**TO DO:**
Wherever the word "prices" turns up in a line of the entries, copy that line.

((

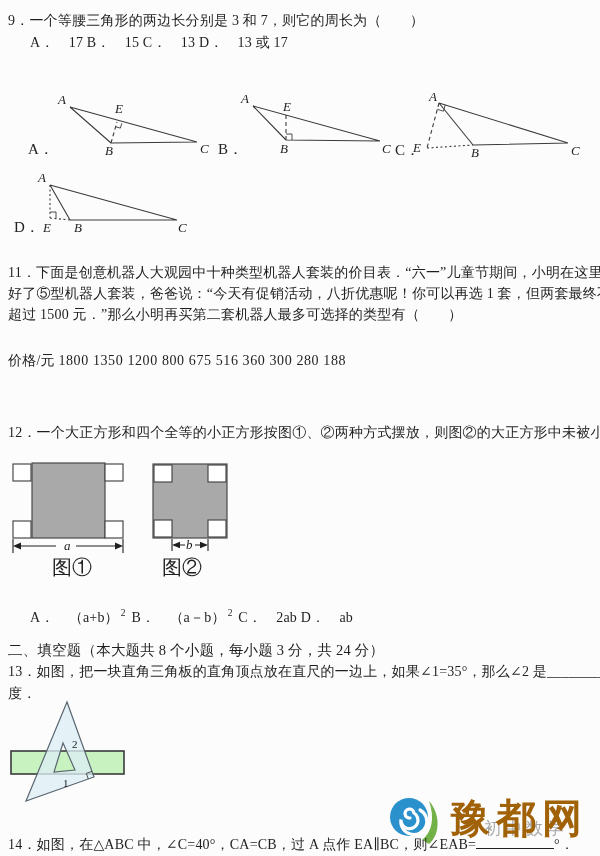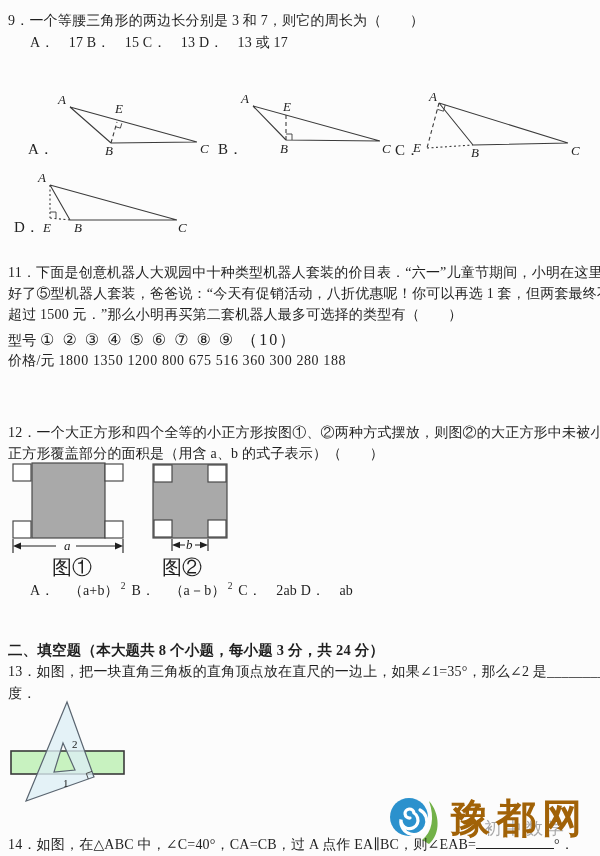--- a/index.html
+++ b/index.html
@@ -87,10 +87,6 @@
   <div class="t" style="top:263px;left:8px">11．下面是创意机器人大观园中十种类型机器人套装的价目表．“六一”儿童节期间，小明在这里看</div>
   <div class="t" style="top:284px;left:8px">好了⑤型机器人套装，爸爸说：“今天有促销活动，八折优惠呢！你可以再选 1 套，但两套最终不</div>
   <div class="t" style="top:305px;left:8px">超过 1500 元．”那么小明再买第二套机器人最多可选择的类型有（　　）</div>
-  <div class="t" style="top:329px;left:8px">
-    <span>型号</span>
-    <span class="models">① ② ③ ④ ⑤ ⑥ ⑦ ⑧ ⑨ （10）</span>
-  </div>
   <div class="t" style="top:351px;left:8px">
     <span>价格/元</span>
     <span class="prices">1800 1350 1200 800 675 516 360 300 280 188</span>

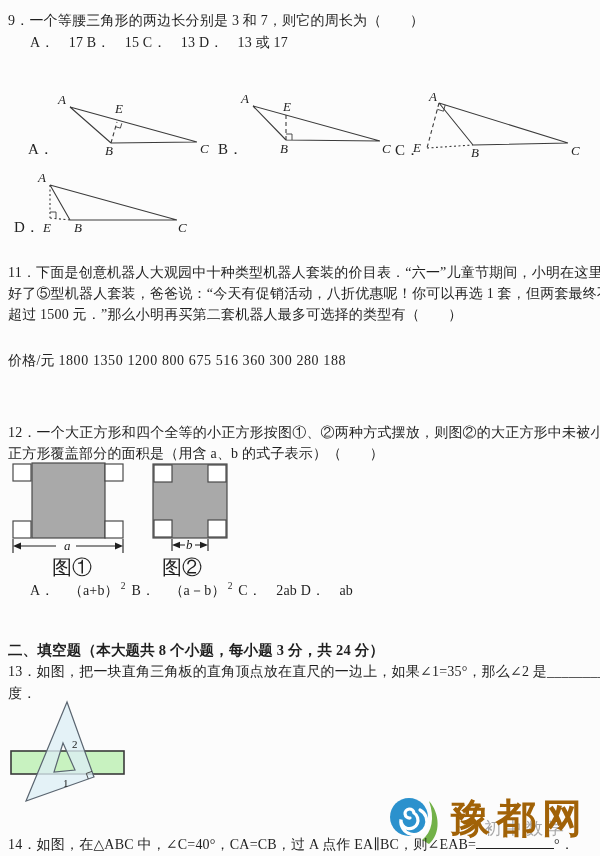--- a/index.html
+++ b/index.html
@@ -93,7 +93,6 @@
   </div>
 
   <div class="t" style="top:423px;left:8px">12．一个大正方形和四个全等的小正方形按图①、②两种方式摆放，则图②的大正方形中未被小</div>
-  <div class="t" style="top:444px;left:8px">正方形覆盖部分的面积是（用含 a、b 的式子表示）（　　）</div>
 
   <svg style="top:456px" width="600" height="100" viewBox="0 0 600 100">
 

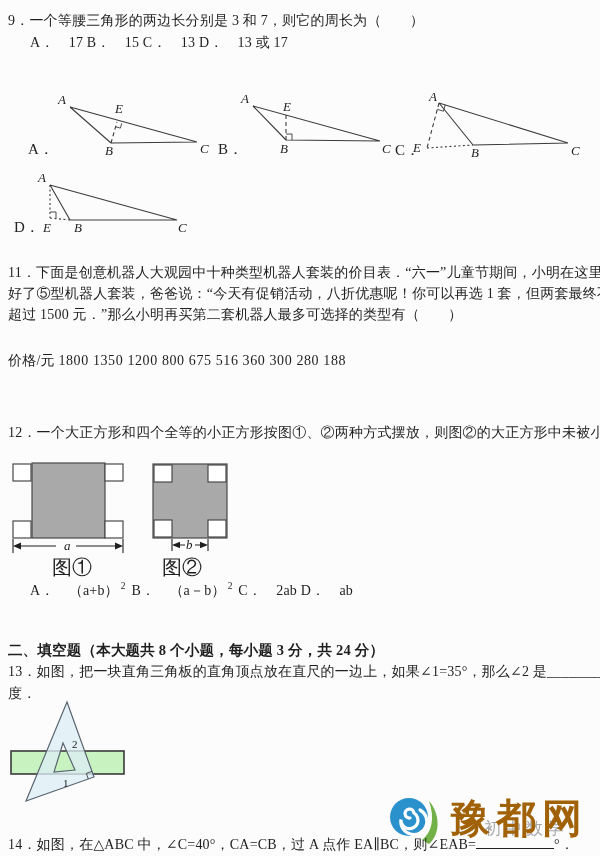--- a/index.html
+++ b/index.html
@@ -128,7 +128,7 @@
   <div class="figlabel" style="top:554px;left:52px">图①</div>
   <div class="figlabel" style="top:554px;left:162px">图②</div>
 
-  <div class="t" style="top:580px;left:30px">
+  <div class="t" style="top:607px;left:30px">
     <span>A．　（a+b）</span><span class="supnum">2</span>
     <span>B．　（a－b）</span><span class="supnum">2</span>
     <span>C．　2ab D．　ab</span>

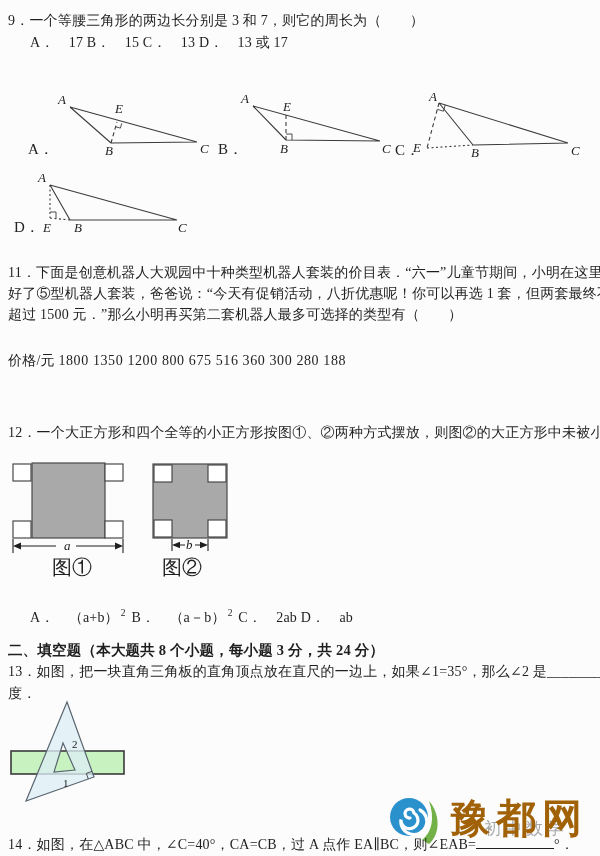--- a/index.html
+++ b/index.html
@@ -7,7 +7,7 @@
         font-family:"Liberation Serif","DejaVu Serif",serif;color:#1f1f1f;
         overflow:hidden;margin:0 auto;}
   .t{position:absolute;font-size:14px;line-height:1.4;white-space:nowrap;letter-spacing:0.2px;}
-  .sec{font-weight:bold;font-size:14.5px;}
+  .sec{font-weight:normal;font-size:14.5px;}
   .models{font-size:16px;letter-spacing:2px;}
   .prices{letter-spacing:0.6px;margin-top:21px;}
   .figlabel{position:absolute;font-size:20px;}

))

**RESULT OF THIS TASK:**
     <span class="prices">1800 1350 1200 800 675 516 360 300 280 188</span>
   .prices{letter-spacing:0.6px;margin-top:21px;}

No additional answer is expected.